Espera-se que nesta sessão os ministros decidam novamente o que já estava entendido desde abril do ano passado. Ou seja: cabe a governadores e prefeitos, à luz da ciência e dos humores do coronavírus, decidir sobre as medidas restritivas a serem adotadas na pandemia.

Parecia haver no Supremo uma jurisprudência. Luiz Fux já havia derrubado liminares do Tribunal de Justiça de Pernambuco que suspendiam decreto estadual restringindo atividades religiosas. A ministra Rosa Weber também negara pedido de uma igreja contra decreto que proibira cultos e missas no Mato Grosso.

De repente, como a loucura tem razões que a sensatez desconhece, Kassio decidiu presentear Bolsonaro com a reabertura das igrejas. O presidente apressou-se em fazer média com seu eleitorado evangélico, trombeteando a novidade nas suas redes sociais.

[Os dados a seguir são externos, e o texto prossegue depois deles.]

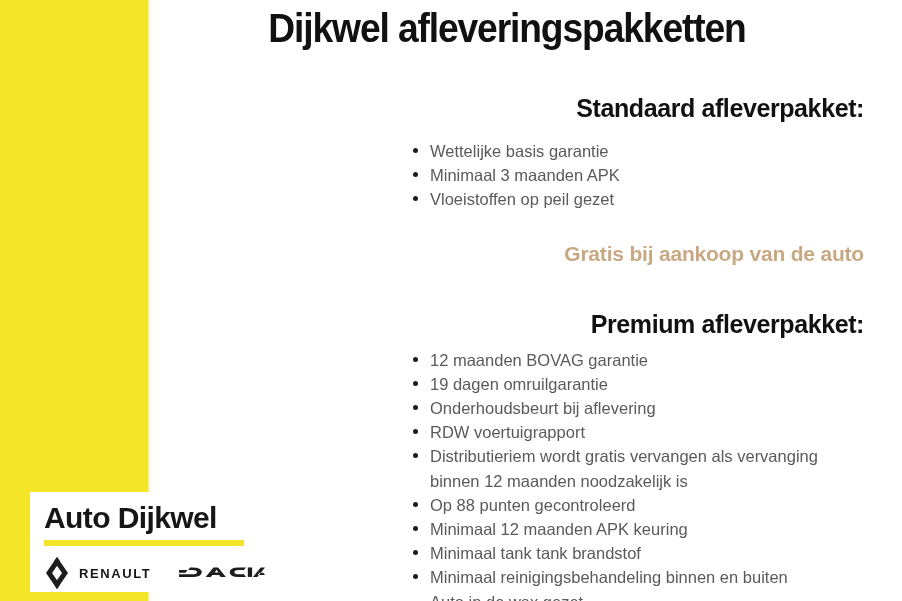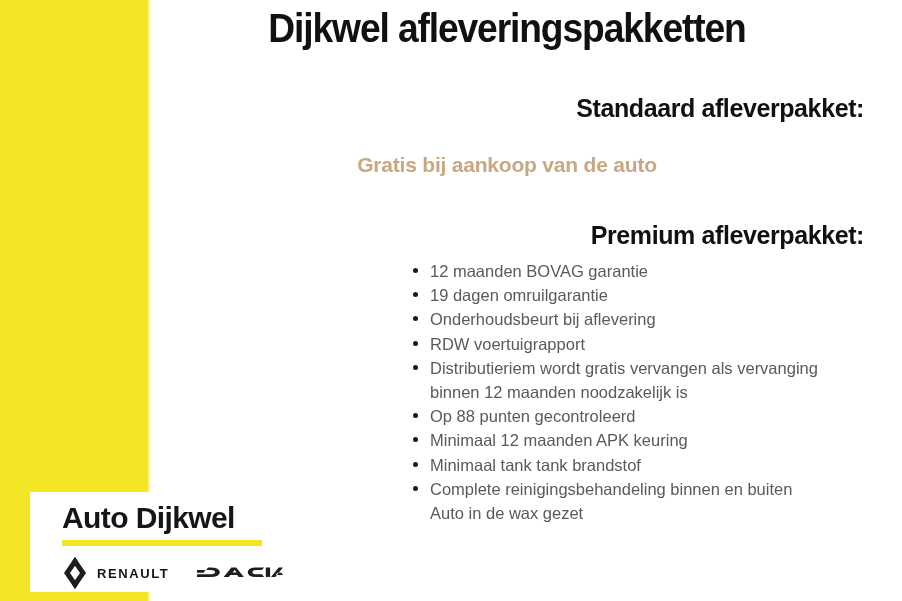"Wettelijke basis garantie" ul.feature-list { html: none -> <ul> <li>Wettelijke basis garantie</li> <li>Minimaal 3 maanden APK</li> <li>Vloeistoffen op peil gezet</li> </ul> }
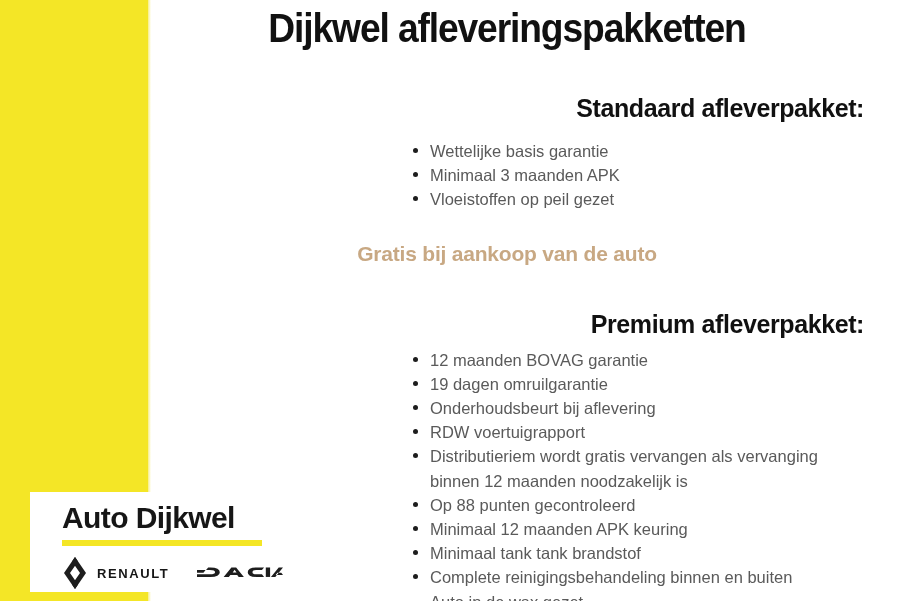"Gratis bij aankoop van de" .accent-line { text-align: center -> right }
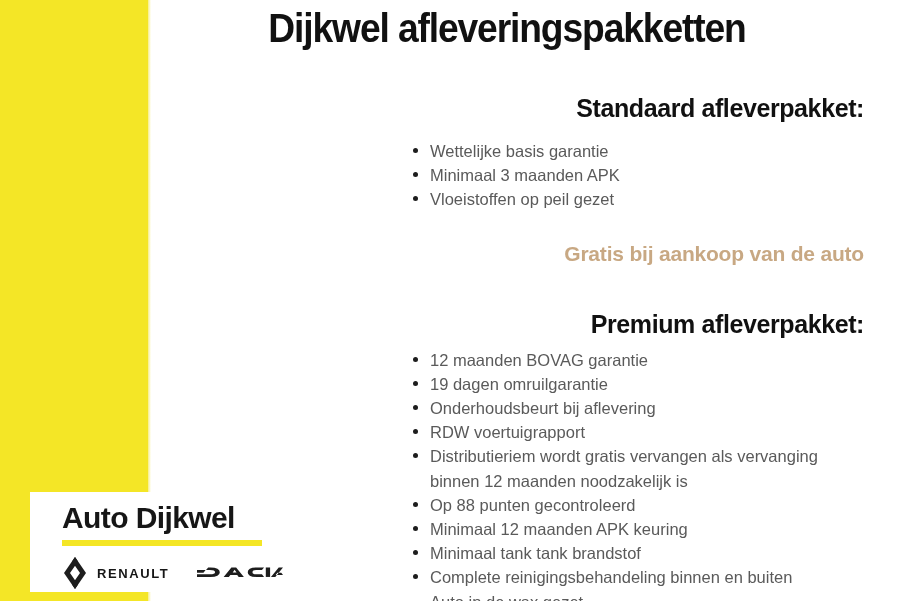"Auto Dijkwel" .logo-card { padding: 9px 0 0 32px -> 9px 0 0 14px }
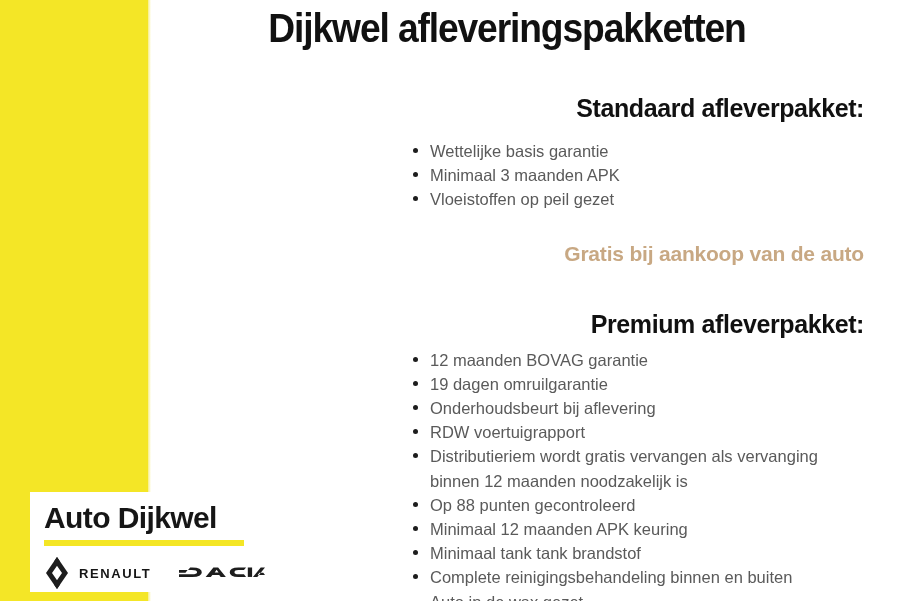"Complete reinigingsbehandeling binnen en" li { text: Complete -> Minimaal }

O Supremo precisa explicar por que ações sobre tema idêntico —a reabertura de igrejas— foram parar nas mesas de ministros diferentes: Gilmar e Kassio. Os processos são distribuídos por sorteio. Mas o regimento determina que, havendo caso análogo já em tramitação, as ações devem ser concentradas num mesmo relator. Justamente para evitar o efeito maluquice.

Até que Supremo decida que supremo está valendo —o plenário, Kassio ou Gilmar—, o Brasil será uma espécie de monarquia manicomial. Nela, reina a esquizofrenia.

Avalizados pelo plenário da Suprema Corte e pela liminar de Gilmar, governadores e prefeitos podem reprimir cultos e missas presenciais. As igrejas que quiserem abrir poderão esfregar na cara de guardas e fiscais a liminar de Kassio.

O Supremo entoa uma versão piorada do samba do crioulo doido. O maluco de Sérgio Porto cantarolava o seguinte: "Joaquim José / Que também é / Da Silva Xavier / Queria ser dono do mundo / E se elegeu Pedro II". Não dizia coisa com coisa. Mas pelo menos era taxativo.

A maluquice do Supremo, além de manter o país pendurado numa dúvida —abrir ou não abrir?—, mata. O vírus, como se sabe, não distingue aglomerações festivas de reuniões religiosas. No auge da pandemia, as duas insanidades conduzem à mesma fila de UTI.